__Information provided__.

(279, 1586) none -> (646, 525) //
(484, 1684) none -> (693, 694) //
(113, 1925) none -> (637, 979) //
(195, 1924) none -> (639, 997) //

==

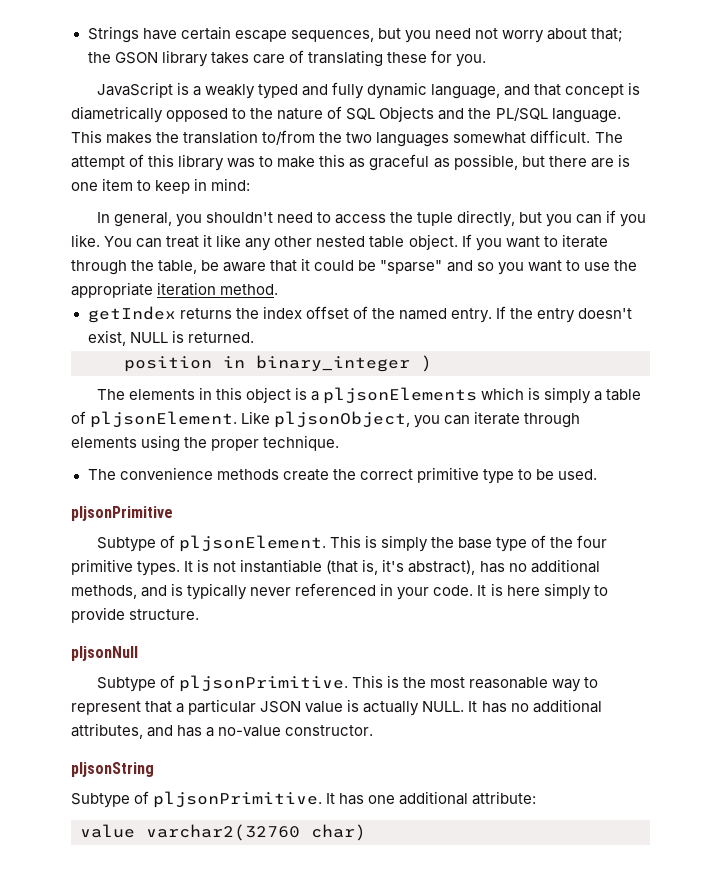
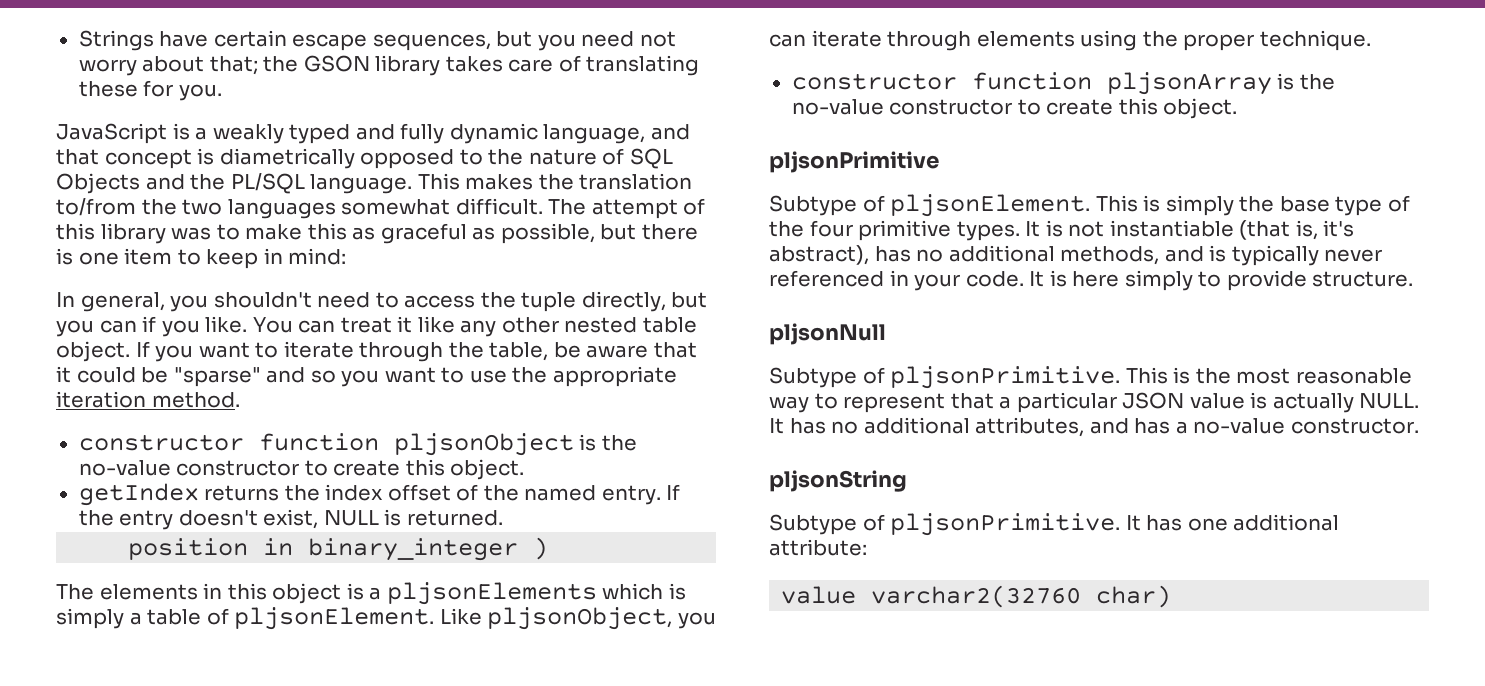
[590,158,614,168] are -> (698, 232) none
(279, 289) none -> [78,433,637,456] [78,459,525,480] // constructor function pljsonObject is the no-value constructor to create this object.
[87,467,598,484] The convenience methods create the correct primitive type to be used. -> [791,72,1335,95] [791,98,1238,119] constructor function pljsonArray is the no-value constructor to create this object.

* * *

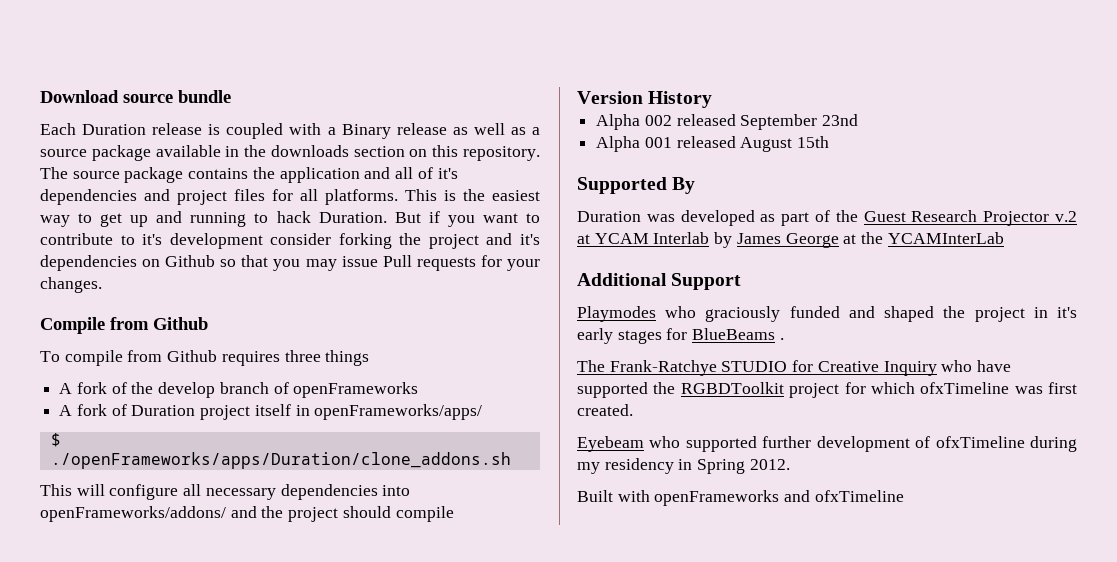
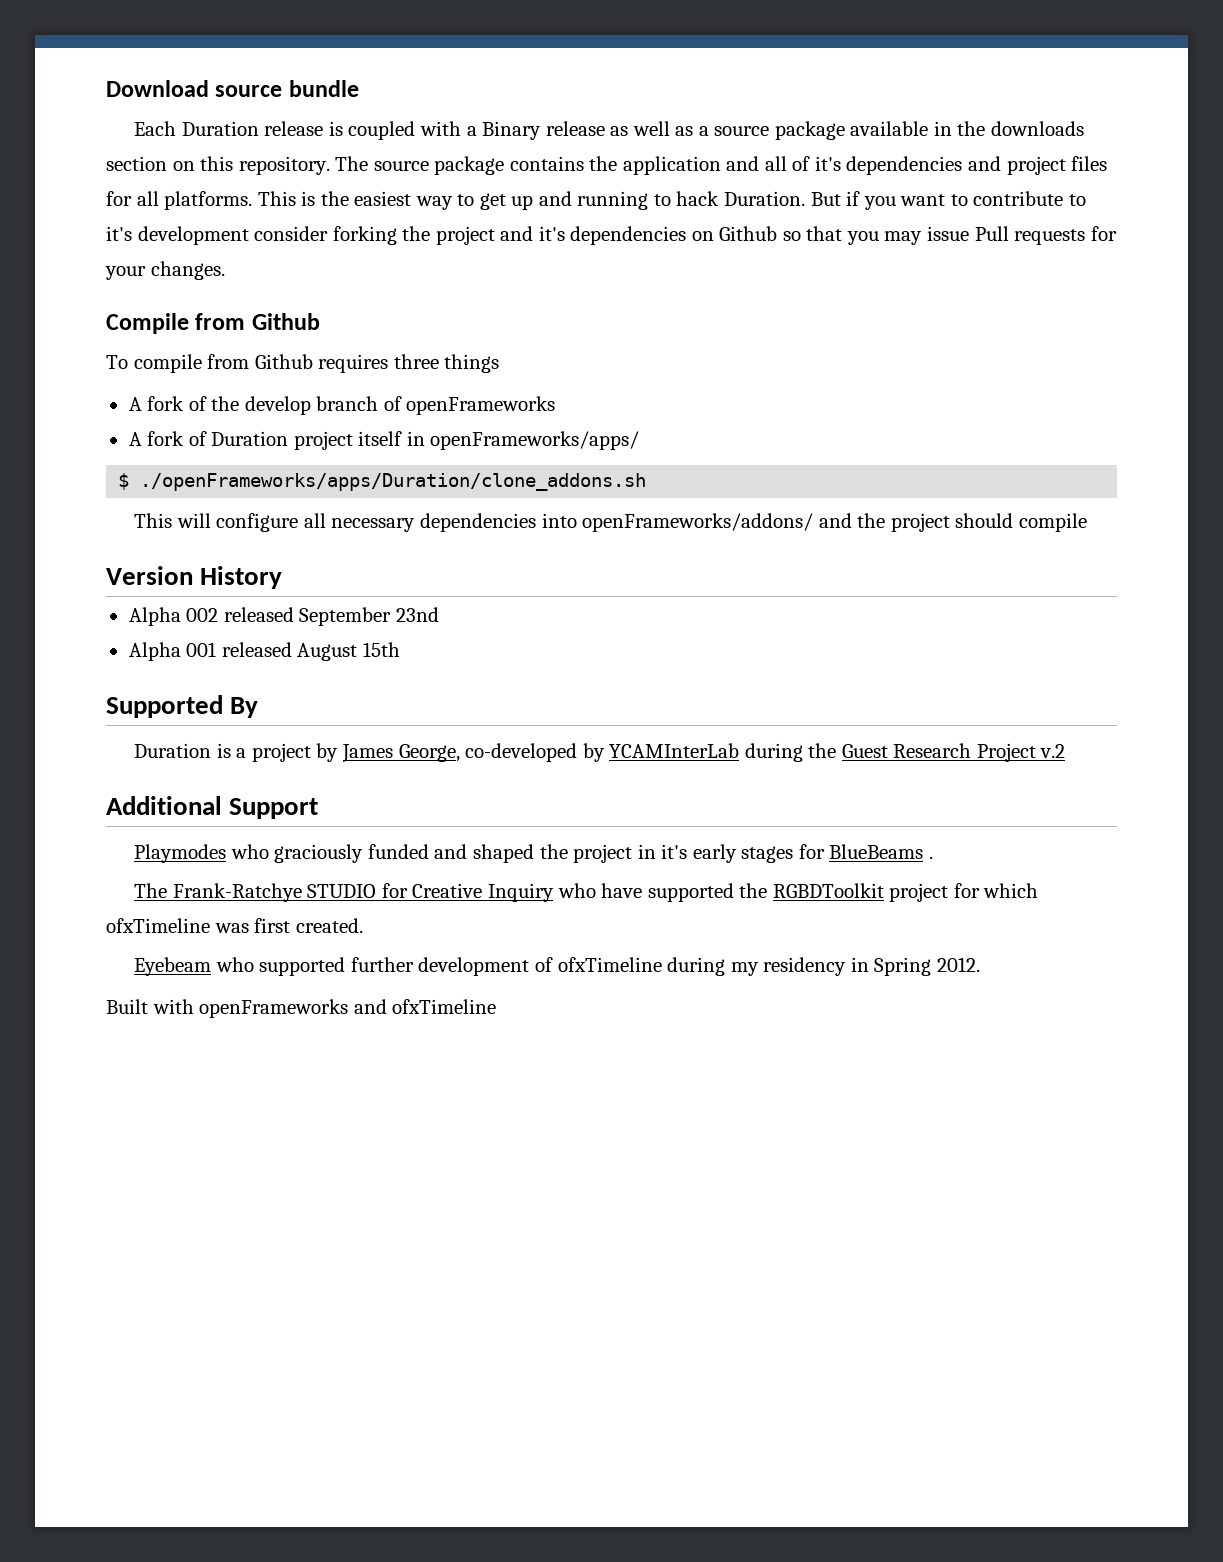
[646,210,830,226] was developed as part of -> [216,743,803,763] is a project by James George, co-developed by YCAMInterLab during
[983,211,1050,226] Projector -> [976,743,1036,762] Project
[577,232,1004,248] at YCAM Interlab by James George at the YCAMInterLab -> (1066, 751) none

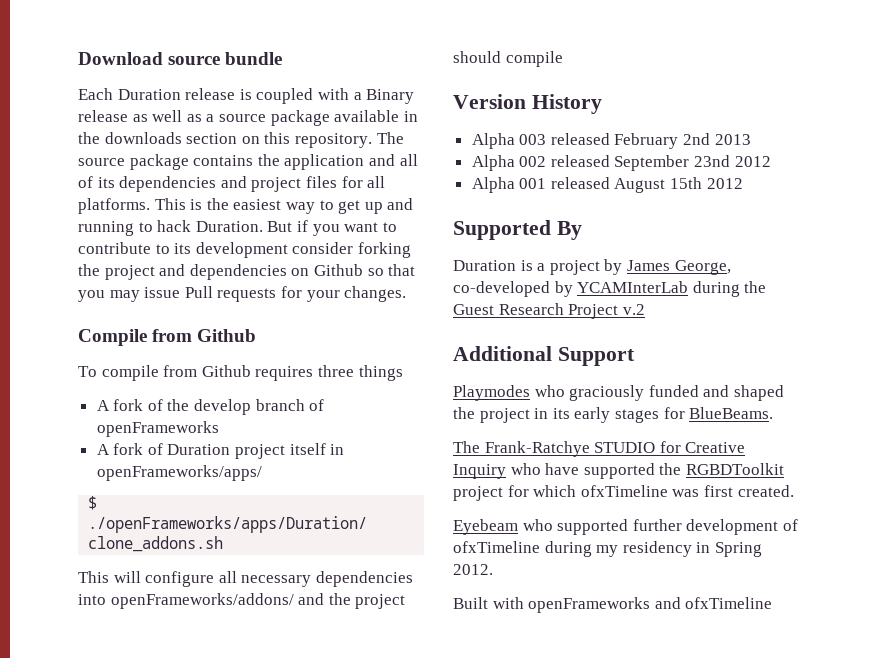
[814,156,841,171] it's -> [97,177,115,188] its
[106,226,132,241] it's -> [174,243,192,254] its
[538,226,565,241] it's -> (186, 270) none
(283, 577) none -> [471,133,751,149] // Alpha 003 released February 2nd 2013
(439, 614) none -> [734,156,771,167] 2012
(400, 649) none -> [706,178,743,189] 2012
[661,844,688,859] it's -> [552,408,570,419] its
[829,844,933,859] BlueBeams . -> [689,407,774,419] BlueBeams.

__Problem__. Copy every line of the data that holds the string "create".

__Solved problem__.
(279, 289) none -> [78,433,637,456] [78,459,525,480] // constructor function pljsonObject is the no-value constructor to create this object.
[87,467,598,484] The convenience methods create the correct primitive type to be used. -> [791,72,1335,95] [791,98,1238,119] constructor function pljsonArray is the no-value constructor to create this object.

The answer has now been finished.